> _Try it_
What is the number of lines in the data below that contain "speckle"? Reply with the number only.

> _Given information_
——

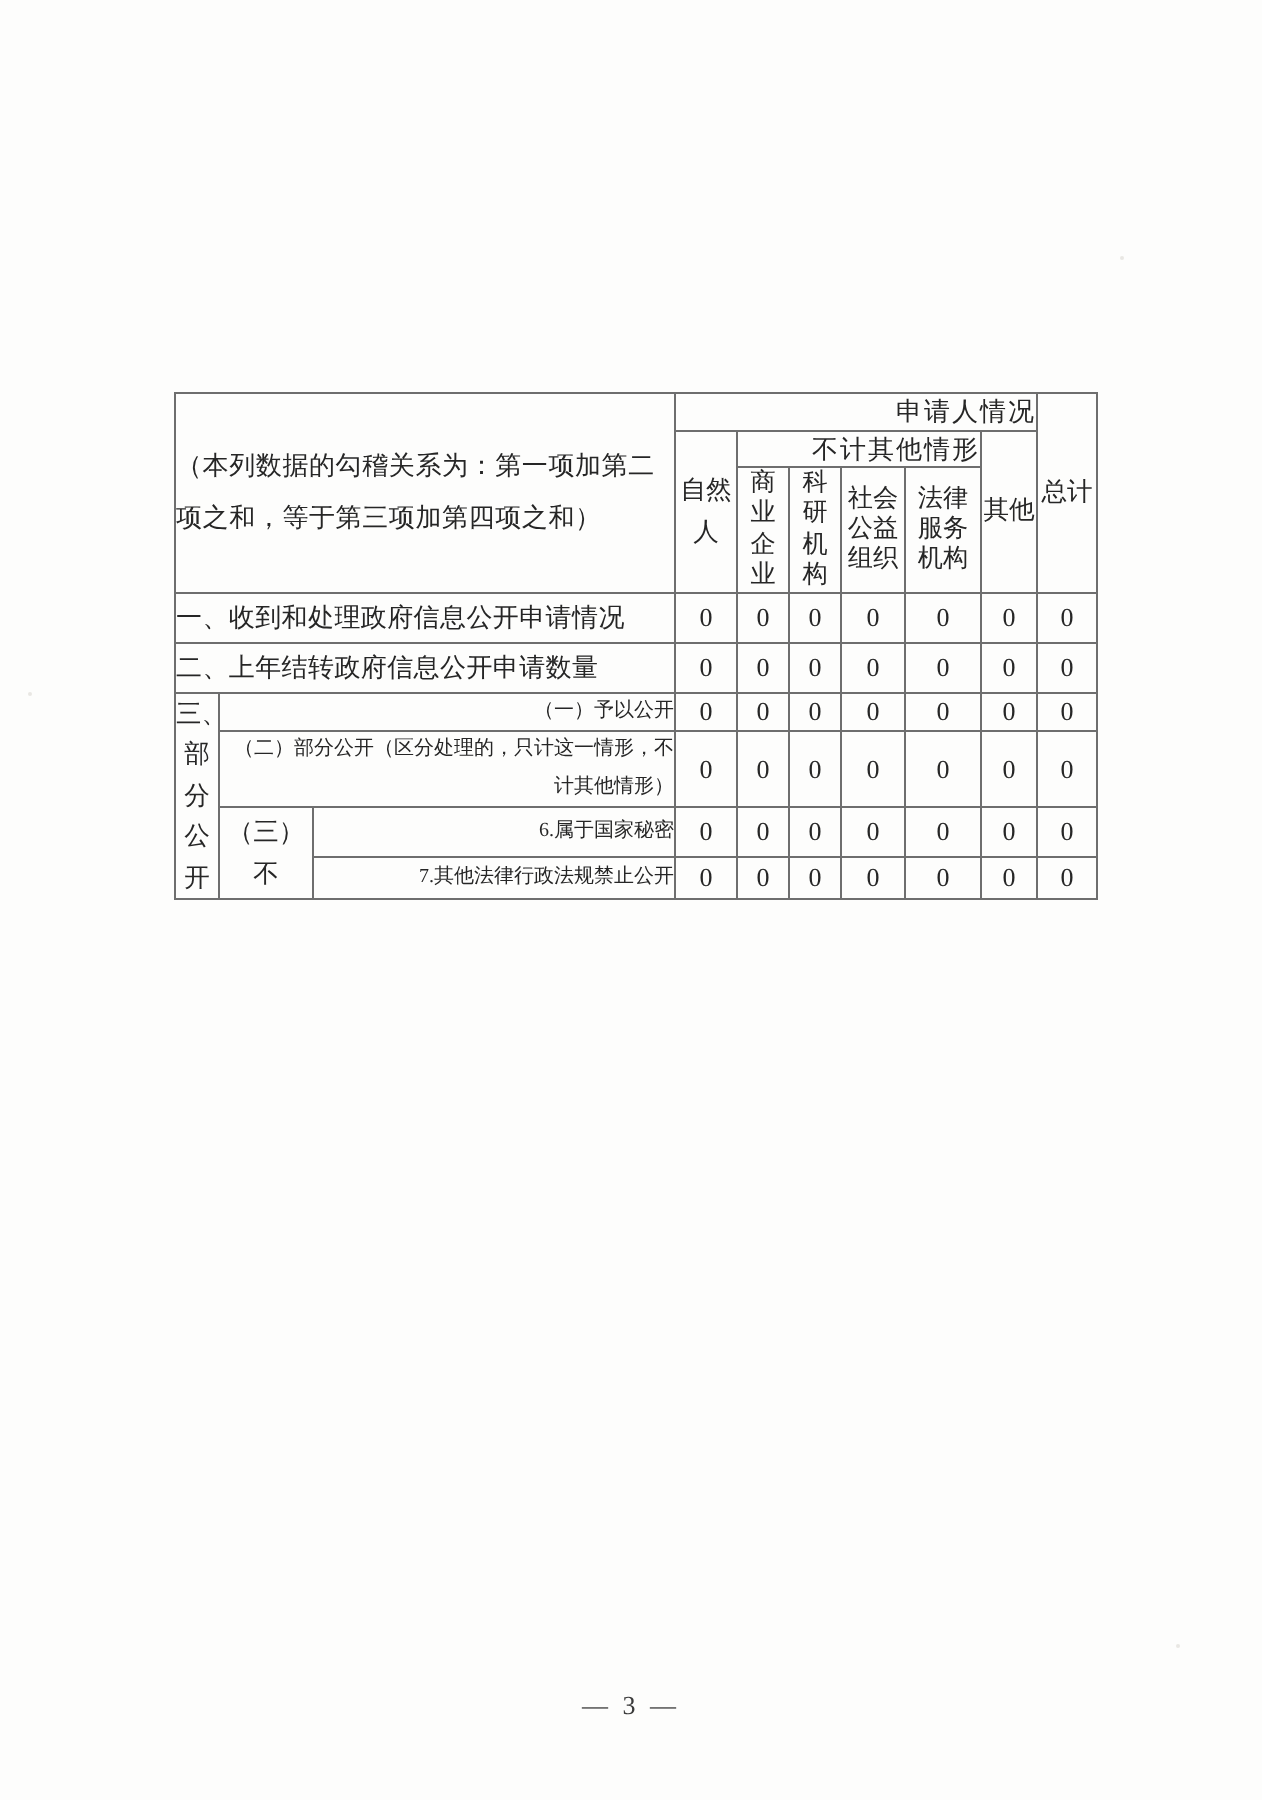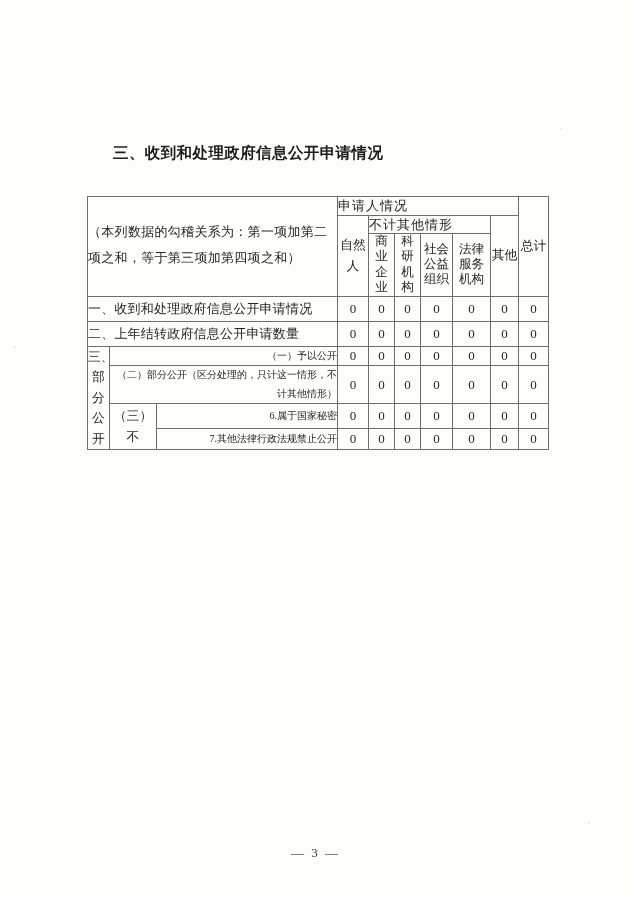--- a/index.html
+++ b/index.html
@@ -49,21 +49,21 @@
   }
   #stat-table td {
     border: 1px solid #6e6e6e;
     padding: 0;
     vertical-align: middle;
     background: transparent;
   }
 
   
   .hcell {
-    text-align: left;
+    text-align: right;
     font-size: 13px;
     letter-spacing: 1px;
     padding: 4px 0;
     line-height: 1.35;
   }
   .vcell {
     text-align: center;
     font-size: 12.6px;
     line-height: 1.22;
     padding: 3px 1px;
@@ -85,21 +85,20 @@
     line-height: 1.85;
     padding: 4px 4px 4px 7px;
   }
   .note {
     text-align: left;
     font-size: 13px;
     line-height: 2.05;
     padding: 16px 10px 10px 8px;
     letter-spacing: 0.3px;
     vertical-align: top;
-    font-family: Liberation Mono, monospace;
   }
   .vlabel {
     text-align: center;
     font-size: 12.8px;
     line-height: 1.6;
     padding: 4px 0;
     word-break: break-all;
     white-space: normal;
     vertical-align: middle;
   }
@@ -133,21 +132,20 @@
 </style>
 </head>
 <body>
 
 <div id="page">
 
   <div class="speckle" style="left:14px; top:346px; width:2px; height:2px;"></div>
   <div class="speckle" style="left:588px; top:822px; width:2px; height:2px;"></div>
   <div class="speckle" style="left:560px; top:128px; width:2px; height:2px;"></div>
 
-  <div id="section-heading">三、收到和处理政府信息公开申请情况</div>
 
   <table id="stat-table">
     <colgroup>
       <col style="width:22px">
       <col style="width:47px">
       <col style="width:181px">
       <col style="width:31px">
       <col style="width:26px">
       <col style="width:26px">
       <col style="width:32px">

——

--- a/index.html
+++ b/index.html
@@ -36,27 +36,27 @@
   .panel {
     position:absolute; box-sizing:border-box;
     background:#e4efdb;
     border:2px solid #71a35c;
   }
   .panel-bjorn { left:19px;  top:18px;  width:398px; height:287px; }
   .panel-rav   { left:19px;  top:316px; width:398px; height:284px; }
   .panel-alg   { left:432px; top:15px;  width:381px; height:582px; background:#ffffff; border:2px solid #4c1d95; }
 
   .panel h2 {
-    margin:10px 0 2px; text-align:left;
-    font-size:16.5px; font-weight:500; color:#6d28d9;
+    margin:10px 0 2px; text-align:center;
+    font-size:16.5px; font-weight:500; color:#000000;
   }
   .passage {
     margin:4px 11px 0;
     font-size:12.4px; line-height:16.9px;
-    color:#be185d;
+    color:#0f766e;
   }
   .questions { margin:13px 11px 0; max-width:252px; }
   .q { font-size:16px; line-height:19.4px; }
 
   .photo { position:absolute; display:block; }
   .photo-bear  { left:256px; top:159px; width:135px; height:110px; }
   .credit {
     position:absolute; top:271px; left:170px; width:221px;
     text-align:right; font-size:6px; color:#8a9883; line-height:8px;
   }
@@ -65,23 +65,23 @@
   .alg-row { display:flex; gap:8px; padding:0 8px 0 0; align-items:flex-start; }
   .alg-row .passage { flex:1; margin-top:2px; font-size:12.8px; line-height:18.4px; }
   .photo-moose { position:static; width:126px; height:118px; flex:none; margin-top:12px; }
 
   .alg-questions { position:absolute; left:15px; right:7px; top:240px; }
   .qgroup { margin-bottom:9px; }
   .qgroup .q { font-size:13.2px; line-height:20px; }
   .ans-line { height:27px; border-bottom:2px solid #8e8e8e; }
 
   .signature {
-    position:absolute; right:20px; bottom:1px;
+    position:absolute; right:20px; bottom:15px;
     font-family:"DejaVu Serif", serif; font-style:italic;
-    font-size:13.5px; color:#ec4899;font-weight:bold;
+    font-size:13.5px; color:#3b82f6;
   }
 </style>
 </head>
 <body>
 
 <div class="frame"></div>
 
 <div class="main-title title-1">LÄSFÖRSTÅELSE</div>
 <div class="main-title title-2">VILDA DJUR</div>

——

> _Written response_
3